After a few decades of being hunted, the animals have learnt that the smell of a human approaching is bad news. When they smell human, they try to run, or try to hide. If a human corners them and is nice to them, they just panic / freeze until they get a chance to escape, and then suffer PTSD for the rest of their days.

A human hand offering food smells like a death trap, and the animals will flee to save their own lives.

Humans are good hunters so can throw spears further than their smell travels, for many animals smelling humans means it's already too late to flee and they have to hide. Bathing isn't that common, but with a lack of deodorant the pheromones return quickly even when bathed.

Your hero doesnt have the pheromone that the animals have keyed into. They can offer food to the animal without the animal panicking, and make friends, etc.

Or, related. Your hero doesn't wear animal skin.

Humans hunt and kill animals, eating them, and skinning their hides to make clothing. They've developed leather softening techniques and dyes and can make some nice fashion.

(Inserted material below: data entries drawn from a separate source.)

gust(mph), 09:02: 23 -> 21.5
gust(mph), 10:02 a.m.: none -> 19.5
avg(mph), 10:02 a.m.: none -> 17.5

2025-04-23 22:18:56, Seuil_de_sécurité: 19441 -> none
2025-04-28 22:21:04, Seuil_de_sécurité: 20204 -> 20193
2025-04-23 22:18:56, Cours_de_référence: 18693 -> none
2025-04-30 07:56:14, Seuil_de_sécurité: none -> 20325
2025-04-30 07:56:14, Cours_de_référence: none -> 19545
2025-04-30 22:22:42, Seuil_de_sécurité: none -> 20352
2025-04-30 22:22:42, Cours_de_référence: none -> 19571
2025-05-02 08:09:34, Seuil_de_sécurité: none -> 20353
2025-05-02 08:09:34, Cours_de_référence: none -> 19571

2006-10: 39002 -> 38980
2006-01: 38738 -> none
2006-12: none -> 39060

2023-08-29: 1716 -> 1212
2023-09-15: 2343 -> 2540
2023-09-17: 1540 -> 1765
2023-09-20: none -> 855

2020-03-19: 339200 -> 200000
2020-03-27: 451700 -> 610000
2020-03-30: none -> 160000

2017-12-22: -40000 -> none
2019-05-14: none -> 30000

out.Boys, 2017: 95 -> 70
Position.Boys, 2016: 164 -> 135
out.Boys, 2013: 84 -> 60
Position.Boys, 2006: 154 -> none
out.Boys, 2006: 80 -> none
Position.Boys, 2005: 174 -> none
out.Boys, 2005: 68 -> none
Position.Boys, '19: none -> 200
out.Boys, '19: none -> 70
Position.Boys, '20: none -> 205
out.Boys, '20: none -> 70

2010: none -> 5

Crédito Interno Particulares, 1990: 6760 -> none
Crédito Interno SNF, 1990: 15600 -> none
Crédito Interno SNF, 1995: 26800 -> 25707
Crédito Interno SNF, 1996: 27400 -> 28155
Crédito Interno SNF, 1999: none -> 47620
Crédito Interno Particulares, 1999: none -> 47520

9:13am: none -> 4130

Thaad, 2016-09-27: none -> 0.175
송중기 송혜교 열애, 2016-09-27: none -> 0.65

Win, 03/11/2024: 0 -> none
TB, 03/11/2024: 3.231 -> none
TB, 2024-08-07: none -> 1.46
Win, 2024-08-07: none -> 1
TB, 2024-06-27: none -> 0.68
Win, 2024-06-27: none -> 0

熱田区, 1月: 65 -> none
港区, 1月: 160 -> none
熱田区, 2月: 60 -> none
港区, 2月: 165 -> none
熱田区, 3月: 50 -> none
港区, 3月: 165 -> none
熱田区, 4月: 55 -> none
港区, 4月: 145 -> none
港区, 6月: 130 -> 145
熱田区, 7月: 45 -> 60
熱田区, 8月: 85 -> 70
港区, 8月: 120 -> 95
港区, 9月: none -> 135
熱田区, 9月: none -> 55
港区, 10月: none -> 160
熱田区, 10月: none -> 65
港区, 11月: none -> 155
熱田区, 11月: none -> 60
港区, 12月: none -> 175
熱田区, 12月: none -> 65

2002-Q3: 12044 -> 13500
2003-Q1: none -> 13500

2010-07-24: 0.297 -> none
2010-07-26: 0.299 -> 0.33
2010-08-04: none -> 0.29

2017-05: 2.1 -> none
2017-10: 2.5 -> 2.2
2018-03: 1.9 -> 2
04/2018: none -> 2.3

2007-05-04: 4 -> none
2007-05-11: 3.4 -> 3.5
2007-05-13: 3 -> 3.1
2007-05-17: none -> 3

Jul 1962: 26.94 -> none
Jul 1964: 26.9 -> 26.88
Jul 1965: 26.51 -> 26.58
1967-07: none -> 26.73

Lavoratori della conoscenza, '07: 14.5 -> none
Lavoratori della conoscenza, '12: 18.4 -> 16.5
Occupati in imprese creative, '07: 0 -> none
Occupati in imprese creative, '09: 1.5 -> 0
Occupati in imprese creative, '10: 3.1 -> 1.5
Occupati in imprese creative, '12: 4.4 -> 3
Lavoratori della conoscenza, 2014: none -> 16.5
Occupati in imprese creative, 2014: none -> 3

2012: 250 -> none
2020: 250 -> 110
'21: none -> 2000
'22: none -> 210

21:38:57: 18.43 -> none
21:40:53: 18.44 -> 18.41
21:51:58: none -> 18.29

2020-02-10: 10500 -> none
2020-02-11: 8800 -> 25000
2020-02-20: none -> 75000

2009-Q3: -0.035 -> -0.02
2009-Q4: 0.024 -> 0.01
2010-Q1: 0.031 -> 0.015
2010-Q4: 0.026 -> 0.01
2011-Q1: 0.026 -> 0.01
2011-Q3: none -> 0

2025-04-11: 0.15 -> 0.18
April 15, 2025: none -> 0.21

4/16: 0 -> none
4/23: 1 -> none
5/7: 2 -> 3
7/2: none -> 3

Your hero is allergic to one of these chemicals or dyes, or perhaps allergic to leather in general, so can't wear leather. They have to make clothing from weaving fibres instead.

When a normal human approaches an animal, the animal smells the decaying flesh of its brothers, and runs away traumatised from the whole experience, exactly the same as I would if you killed my family and wore their skin as clothing.

Your hero doesn't dress in the skin of their families, so the animals are willing to give them a shot.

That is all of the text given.